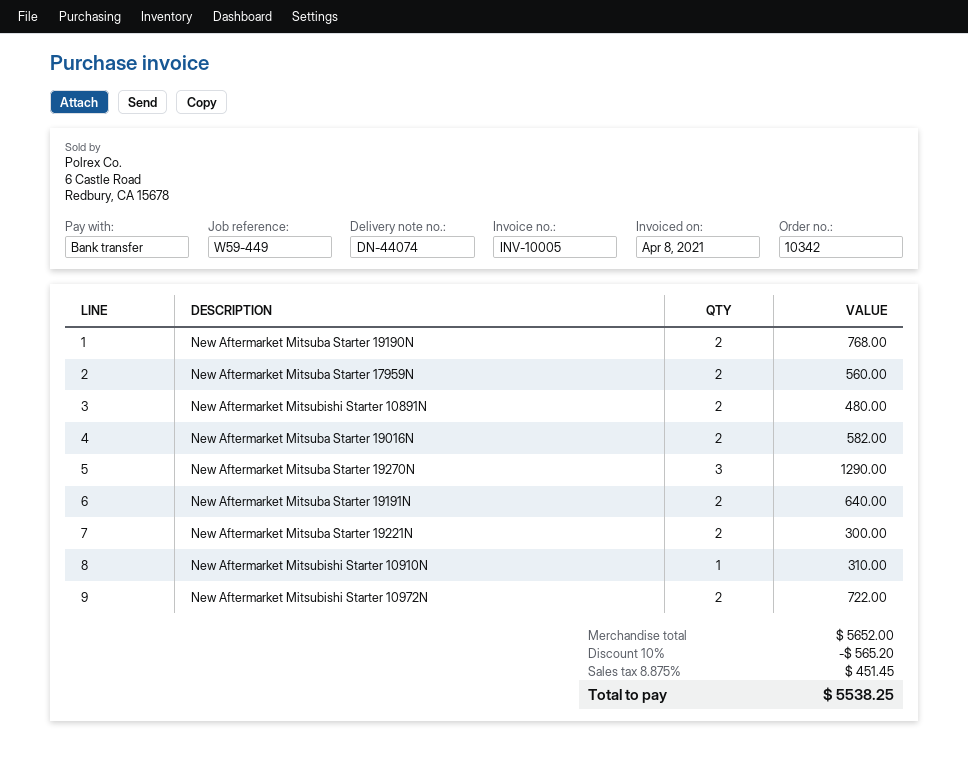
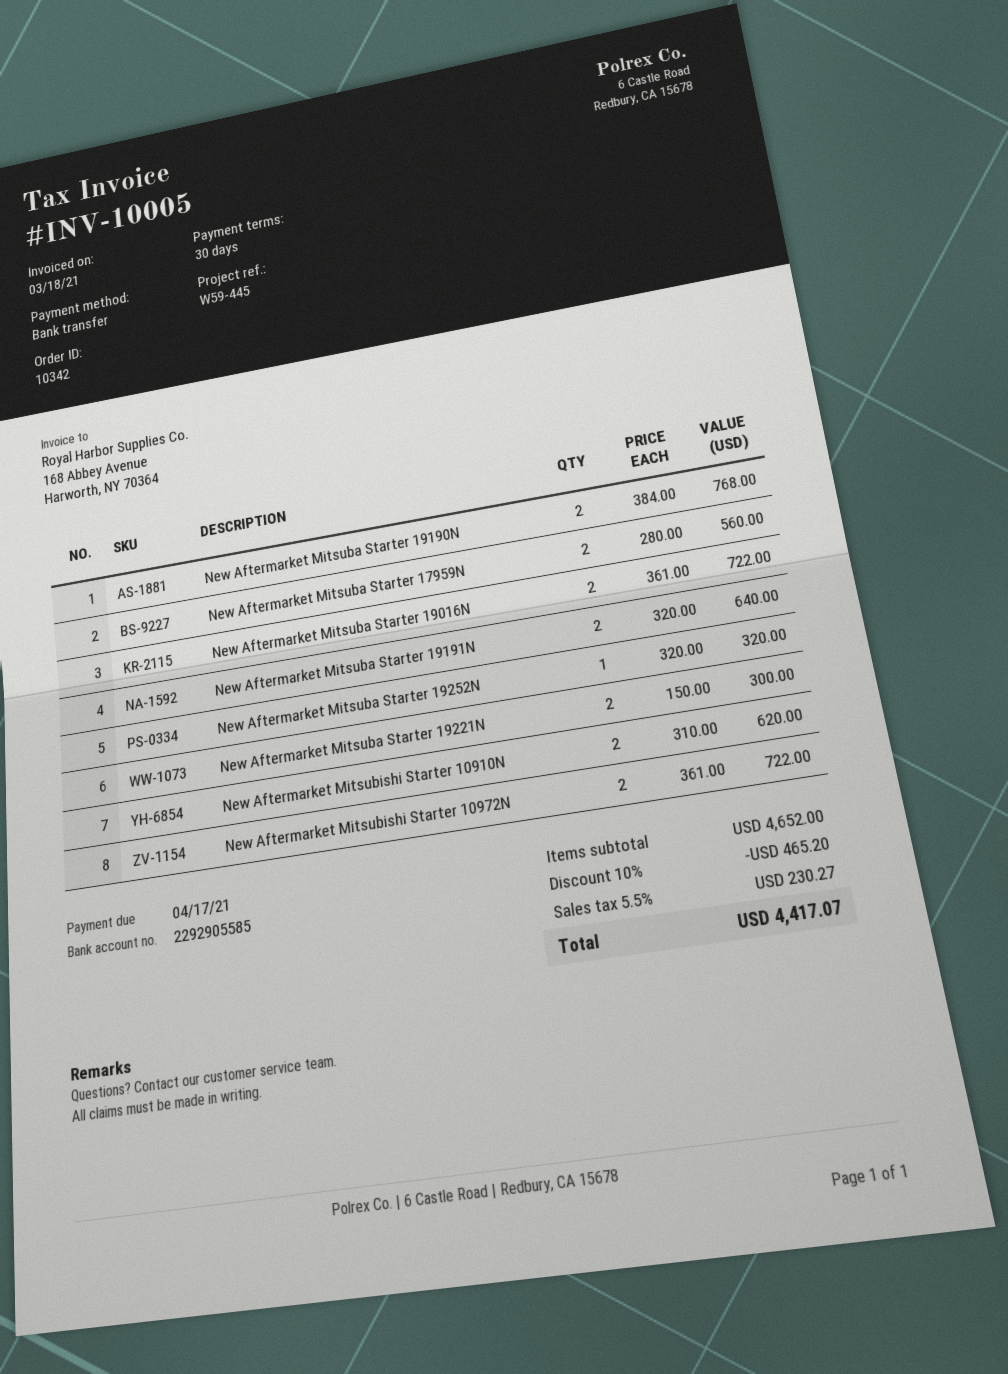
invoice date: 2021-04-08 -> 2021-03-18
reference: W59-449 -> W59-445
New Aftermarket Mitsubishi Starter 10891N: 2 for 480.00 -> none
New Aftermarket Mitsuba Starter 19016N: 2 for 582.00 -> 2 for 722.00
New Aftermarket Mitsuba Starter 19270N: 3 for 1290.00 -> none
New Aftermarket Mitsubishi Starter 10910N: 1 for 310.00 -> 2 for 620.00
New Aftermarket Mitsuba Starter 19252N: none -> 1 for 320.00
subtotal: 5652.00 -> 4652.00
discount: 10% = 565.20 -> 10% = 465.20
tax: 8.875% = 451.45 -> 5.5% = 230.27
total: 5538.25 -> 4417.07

● ● ● ●

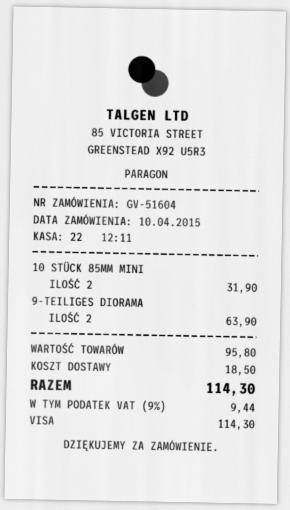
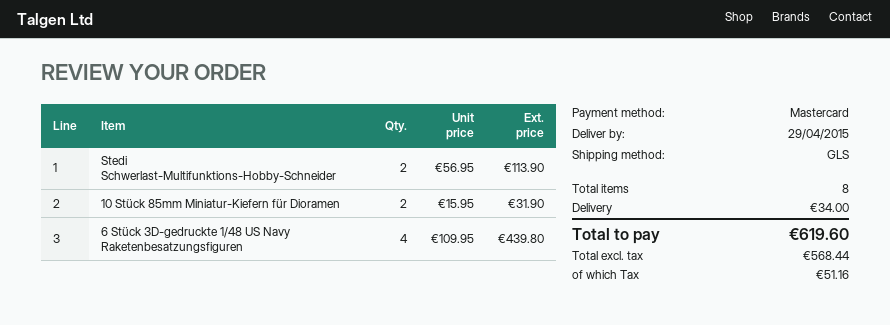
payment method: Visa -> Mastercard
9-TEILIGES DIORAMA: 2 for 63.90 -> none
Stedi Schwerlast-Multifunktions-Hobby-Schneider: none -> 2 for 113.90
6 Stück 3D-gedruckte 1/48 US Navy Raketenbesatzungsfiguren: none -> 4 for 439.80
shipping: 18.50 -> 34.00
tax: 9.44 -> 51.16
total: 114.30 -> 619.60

● ● ● ●

Starting at the line above that contains "invoice date: 2021-04-08 -> 2021-03-18", write out each line exactly until the line that contains "total: 5538.25 -> 4417.07" has been written, and stop there.

= Answer to the exercise =
invoice date: 2021-04-08 -> 2021-03-18
reference: W59-449 -> W59-445
New Aftermarket Mitsubishi Starter 10891N: 2 for 480.00 -> none
New Aftermarket Mitsuba Starter 19016N: 2 for 582.00 -> 2 for 722.00
New Aftermarket Mitsuba Starter 19270N: 3 for 1290.00 -> none
New Aftermarket Mitsubishi Starter 10910N: 1 for 310.00 -> 2 for 620.00
New Aftermarket Mitsuba Starter 19252N: none -> 1 for 320.00
subtotal: 5652.00 -> 4652.00
discount: 10% = 565.20 -> 10% = 465.20
tax: 8.875% = 451.45 -> 5.5% = 230.27
total: 5538.25 -> 4417.07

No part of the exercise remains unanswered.